#### ACTION ITEM:
Tally the lines containing "months" in this data. Respond with the tally alone.

#### DATA TO USE:
--------------------
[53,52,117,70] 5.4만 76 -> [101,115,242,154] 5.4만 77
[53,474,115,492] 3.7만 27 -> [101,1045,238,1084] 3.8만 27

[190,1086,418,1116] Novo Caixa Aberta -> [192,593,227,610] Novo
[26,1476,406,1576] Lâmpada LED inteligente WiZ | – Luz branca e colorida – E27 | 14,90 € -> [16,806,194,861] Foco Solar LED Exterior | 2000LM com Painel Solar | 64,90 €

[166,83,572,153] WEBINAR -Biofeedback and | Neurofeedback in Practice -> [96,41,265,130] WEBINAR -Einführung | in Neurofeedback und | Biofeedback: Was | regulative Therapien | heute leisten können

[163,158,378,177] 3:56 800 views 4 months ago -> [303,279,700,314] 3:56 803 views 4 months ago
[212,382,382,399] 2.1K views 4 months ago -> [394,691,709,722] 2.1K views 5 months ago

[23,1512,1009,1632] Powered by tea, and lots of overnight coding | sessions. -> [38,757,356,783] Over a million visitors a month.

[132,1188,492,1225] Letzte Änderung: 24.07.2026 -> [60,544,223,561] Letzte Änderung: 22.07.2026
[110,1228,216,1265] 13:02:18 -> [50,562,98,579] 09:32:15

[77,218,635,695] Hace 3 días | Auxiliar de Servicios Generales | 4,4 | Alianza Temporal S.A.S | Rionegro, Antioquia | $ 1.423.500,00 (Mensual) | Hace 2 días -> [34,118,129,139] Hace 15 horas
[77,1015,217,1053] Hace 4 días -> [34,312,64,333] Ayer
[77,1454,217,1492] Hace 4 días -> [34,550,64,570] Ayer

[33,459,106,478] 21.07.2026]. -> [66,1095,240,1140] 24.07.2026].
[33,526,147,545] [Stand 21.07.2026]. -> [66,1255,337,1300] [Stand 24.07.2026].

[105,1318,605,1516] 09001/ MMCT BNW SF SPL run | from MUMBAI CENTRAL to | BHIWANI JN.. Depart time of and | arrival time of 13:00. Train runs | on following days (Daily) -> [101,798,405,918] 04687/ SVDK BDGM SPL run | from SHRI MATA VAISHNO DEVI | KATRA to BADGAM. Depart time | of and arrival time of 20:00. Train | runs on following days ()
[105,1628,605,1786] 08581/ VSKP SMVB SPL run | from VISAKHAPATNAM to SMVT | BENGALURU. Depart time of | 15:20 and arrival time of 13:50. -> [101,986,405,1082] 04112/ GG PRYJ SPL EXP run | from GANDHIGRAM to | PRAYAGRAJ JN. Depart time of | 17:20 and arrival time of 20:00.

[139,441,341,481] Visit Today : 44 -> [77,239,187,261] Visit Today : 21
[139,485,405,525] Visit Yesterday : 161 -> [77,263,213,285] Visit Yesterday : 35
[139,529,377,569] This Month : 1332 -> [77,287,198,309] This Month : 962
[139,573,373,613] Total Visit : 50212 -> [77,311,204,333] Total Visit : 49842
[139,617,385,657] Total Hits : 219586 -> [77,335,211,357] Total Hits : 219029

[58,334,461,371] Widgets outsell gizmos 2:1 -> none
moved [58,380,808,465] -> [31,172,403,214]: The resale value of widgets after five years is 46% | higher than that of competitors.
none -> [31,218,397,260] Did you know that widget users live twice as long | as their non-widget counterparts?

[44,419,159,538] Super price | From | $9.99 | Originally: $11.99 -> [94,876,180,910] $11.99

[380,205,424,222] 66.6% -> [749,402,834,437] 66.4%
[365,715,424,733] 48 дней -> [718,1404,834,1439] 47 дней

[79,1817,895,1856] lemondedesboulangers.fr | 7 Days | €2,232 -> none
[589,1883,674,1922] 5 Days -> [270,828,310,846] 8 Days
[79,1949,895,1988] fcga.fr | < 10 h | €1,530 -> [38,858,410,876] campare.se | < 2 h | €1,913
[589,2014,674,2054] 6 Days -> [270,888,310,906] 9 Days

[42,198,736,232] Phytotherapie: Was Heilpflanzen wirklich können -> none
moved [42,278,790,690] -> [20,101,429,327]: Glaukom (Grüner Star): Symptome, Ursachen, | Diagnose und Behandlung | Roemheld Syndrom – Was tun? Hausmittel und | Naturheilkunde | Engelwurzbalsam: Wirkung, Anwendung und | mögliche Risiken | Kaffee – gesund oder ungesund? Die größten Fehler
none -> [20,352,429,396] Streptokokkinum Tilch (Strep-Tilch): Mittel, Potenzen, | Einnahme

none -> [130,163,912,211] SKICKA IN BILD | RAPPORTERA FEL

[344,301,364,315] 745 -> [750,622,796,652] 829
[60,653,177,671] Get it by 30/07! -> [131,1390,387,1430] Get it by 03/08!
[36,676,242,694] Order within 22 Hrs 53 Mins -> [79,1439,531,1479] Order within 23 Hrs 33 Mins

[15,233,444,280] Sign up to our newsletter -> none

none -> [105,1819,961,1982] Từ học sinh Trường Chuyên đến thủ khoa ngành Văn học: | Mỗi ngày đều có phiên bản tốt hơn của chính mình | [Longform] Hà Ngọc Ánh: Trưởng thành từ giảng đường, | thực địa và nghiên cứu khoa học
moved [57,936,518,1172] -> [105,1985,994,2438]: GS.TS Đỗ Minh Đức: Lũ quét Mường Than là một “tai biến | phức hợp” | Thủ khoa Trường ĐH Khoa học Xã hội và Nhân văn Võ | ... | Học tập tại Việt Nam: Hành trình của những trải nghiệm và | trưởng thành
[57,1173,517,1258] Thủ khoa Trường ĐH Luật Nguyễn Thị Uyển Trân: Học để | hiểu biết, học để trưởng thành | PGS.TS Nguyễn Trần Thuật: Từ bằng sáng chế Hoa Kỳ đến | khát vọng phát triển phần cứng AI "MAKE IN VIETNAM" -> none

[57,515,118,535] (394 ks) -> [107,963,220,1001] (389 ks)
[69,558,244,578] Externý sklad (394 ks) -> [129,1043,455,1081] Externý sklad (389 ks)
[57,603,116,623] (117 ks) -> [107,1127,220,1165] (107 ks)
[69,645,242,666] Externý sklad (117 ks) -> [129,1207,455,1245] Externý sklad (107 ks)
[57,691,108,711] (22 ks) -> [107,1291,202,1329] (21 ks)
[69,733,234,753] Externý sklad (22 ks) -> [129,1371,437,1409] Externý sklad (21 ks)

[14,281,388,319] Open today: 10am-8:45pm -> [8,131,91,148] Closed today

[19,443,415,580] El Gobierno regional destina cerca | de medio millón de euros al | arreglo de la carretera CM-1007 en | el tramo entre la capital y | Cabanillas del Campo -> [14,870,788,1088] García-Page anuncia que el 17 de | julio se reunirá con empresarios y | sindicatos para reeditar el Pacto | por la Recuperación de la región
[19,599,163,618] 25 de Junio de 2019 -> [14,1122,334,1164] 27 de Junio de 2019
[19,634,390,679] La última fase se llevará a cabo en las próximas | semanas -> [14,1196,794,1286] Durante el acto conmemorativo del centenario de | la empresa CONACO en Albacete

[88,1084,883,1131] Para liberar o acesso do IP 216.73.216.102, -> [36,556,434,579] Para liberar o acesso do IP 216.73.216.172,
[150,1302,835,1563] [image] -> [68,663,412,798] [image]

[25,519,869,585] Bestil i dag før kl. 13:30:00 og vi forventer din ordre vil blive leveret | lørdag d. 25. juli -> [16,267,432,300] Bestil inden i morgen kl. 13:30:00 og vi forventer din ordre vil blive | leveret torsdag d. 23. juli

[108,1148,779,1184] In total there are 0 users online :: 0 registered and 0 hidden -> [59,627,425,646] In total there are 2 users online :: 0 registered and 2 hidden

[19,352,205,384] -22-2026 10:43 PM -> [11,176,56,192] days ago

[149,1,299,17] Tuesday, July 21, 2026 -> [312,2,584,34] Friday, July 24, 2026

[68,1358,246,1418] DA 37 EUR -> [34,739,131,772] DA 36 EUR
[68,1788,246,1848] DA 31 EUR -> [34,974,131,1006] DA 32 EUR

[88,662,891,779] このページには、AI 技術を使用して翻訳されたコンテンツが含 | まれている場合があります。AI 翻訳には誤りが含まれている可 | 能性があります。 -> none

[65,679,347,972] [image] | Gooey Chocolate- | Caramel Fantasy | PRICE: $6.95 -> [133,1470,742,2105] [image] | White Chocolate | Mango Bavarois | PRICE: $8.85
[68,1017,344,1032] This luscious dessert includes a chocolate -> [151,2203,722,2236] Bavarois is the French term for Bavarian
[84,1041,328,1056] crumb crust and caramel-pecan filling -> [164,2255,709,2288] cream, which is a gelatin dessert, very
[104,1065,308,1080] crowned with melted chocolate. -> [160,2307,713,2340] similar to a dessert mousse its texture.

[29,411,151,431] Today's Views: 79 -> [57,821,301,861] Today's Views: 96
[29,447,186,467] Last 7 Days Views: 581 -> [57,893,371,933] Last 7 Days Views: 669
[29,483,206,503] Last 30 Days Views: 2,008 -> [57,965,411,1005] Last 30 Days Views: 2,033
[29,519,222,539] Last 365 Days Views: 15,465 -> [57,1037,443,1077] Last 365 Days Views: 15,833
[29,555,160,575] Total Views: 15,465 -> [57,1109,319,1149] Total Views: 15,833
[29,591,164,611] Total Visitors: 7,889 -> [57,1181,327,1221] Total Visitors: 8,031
--------------------
#### FINISHED TASK:
2